::: Records for the exercise :::

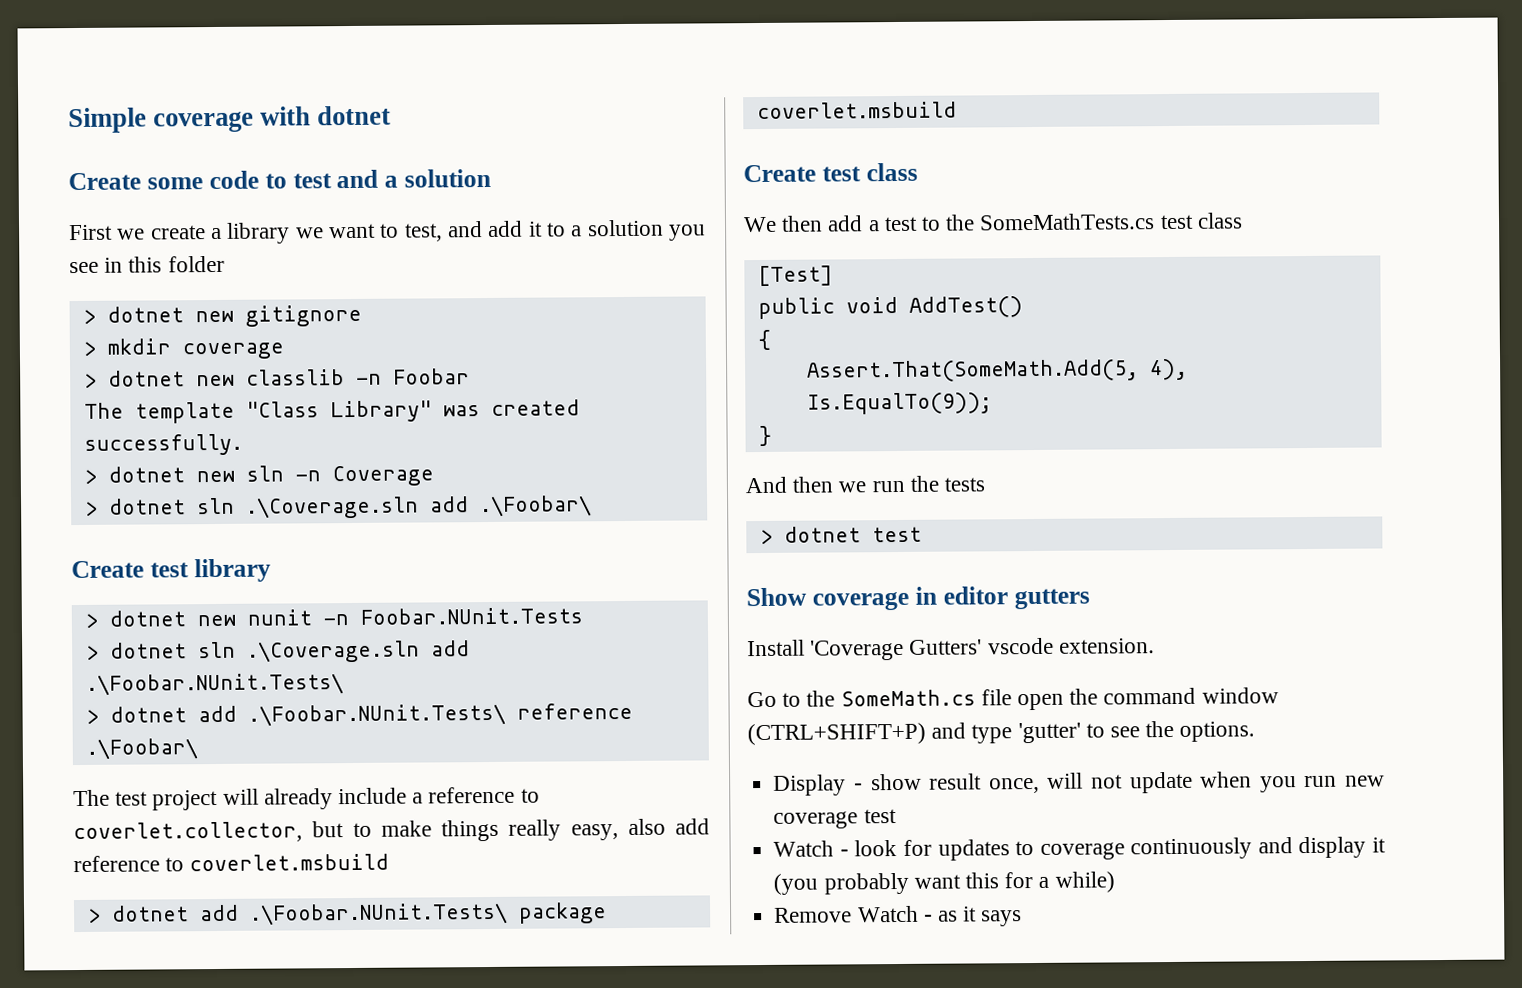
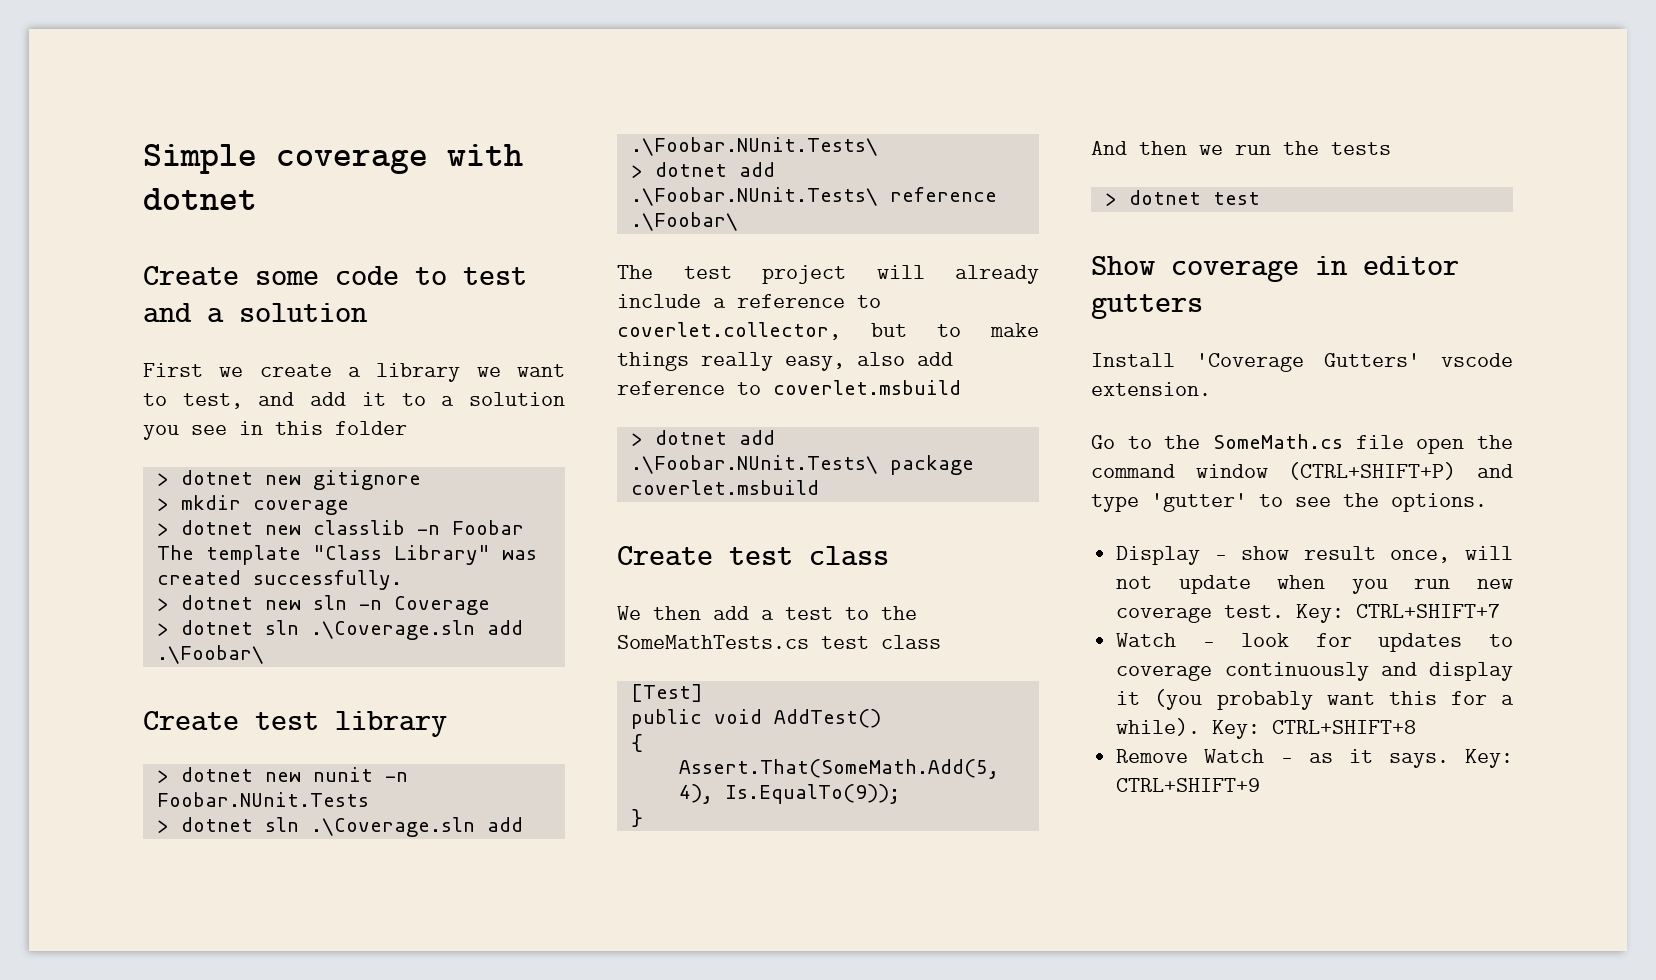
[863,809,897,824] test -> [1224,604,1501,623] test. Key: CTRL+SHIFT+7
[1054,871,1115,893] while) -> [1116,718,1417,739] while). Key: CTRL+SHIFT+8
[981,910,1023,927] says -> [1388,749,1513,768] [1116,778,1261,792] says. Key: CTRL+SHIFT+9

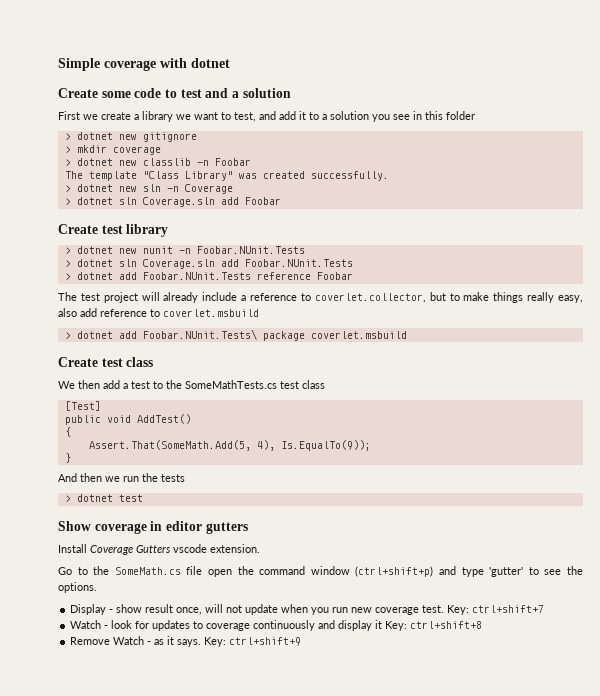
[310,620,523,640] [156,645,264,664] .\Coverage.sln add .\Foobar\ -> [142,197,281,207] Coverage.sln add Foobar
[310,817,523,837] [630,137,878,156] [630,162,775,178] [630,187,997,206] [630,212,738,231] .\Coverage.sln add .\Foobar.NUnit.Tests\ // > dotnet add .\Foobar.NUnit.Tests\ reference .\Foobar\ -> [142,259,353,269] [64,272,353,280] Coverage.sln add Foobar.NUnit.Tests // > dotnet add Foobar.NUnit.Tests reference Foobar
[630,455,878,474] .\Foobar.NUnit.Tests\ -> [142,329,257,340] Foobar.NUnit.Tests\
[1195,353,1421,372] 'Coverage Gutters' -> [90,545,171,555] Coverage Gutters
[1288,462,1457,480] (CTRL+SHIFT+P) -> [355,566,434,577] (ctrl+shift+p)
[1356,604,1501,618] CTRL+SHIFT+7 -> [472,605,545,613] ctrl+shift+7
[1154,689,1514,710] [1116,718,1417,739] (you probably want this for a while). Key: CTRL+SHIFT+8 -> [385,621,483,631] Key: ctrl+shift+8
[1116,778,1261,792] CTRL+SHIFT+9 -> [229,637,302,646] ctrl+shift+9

:::
::: Records for the exercise :::

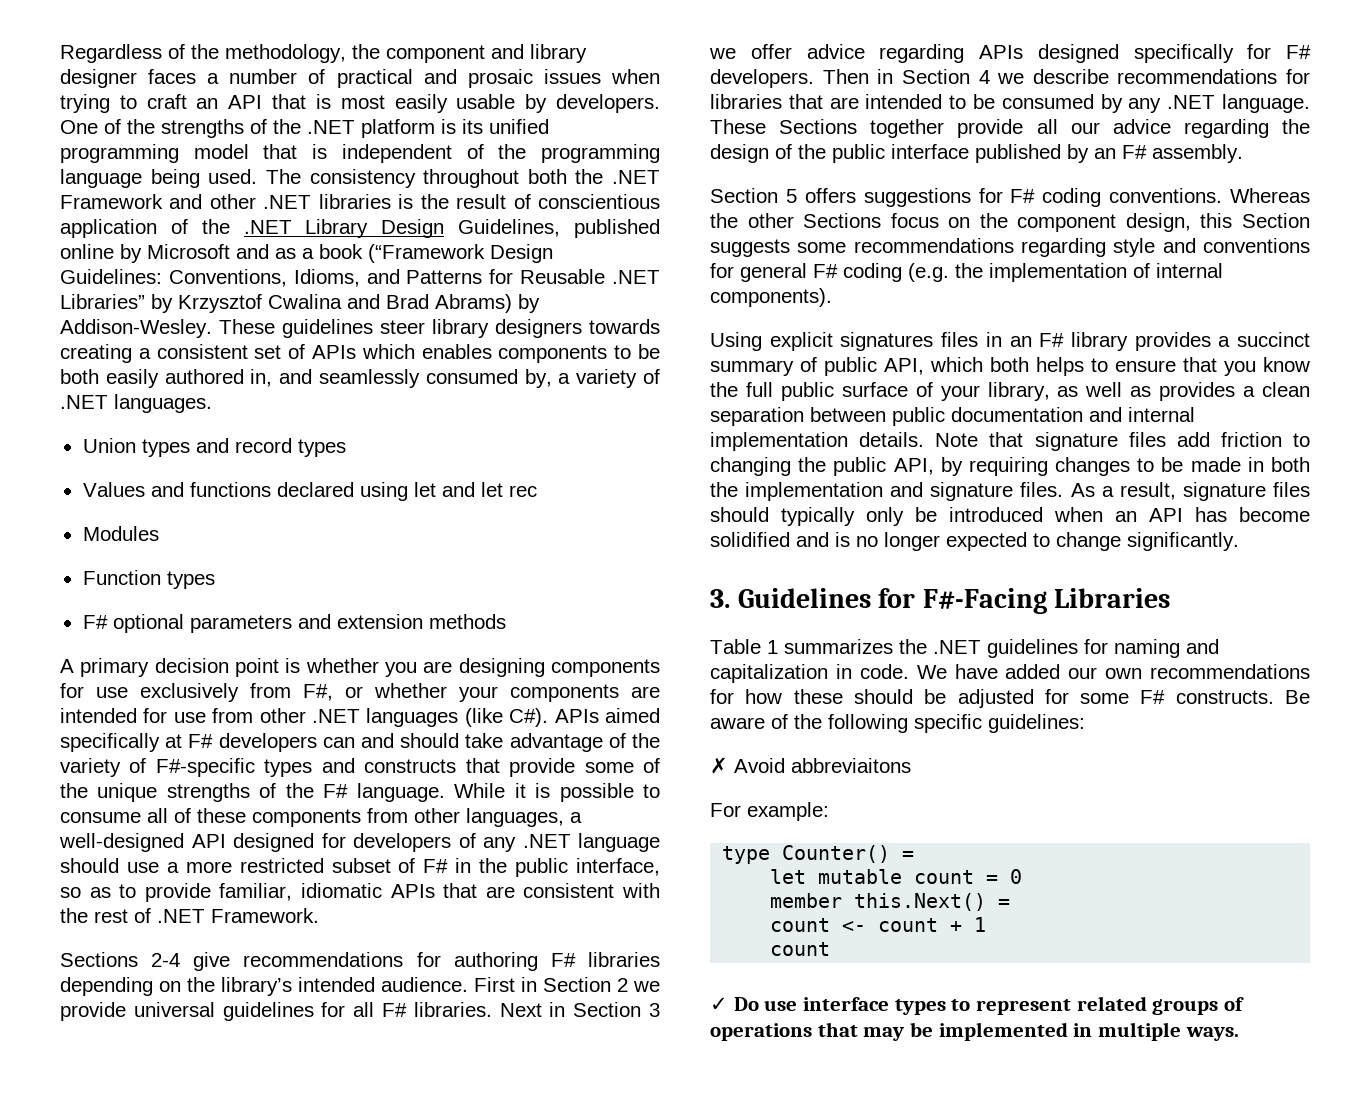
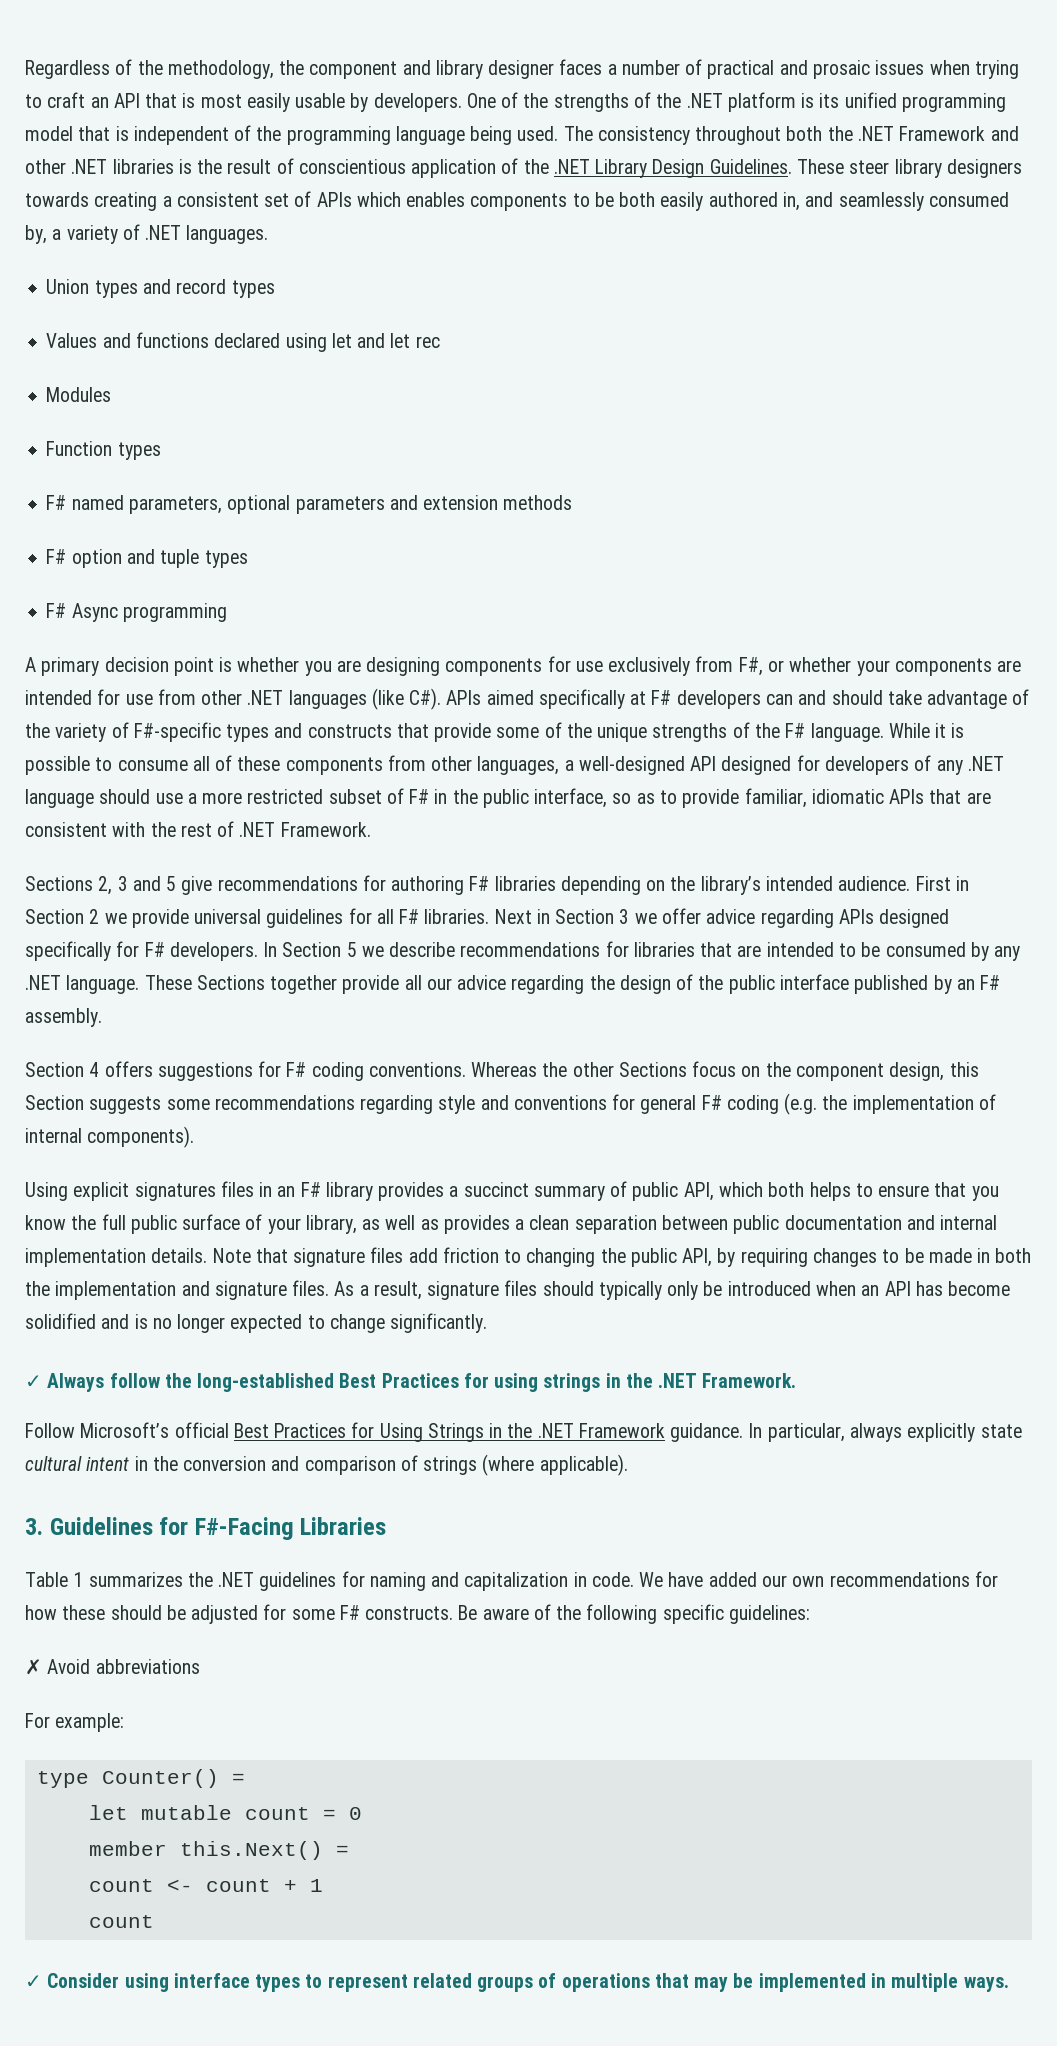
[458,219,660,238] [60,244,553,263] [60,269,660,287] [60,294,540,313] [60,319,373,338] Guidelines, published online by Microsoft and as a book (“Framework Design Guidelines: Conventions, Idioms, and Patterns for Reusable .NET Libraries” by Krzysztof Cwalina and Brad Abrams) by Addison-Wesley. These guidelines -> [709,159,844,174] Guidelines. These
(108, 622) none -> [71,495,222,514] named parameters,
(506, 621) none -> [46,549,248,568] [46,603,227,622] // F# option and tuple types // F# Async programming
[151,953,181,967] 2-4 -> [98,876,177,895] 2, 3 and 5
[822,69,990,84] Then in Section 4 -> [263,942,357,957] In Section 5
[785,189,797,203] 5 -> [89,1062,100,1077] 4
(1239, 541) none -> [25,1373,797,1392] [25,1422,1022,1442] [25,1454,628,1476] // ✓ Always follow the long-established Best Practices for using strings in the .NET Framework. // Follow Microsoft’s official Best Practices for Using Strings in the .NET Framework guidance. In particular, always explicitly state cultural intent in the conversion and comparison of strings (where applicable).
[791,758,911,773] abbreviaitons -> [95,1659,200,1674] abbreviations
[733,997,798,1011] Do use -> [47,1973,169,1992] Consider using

:::

What is being asked => Read through the entries and copy every line that includes "none".

Your solution =>
(108, 622) none -> [71,495,222,514] named parameters,
(506, 621) none -> [46,549,248,568] [46,603,227,622] // F# option and tuple types // F# Async programming
(1239, 541) none -> [25,1373,797,1392] [25,1422,1022,1442] [25,1454,628,1476] // ✓ Always follow the long-established Best Practices for using strings in the .NET Framework. // Follow Microsoft’s official Best Practices for Using Strings in the .NET Framework guidance. In particular, always explicitly state cultural intent in the conversion and comparison of strings (where applicable).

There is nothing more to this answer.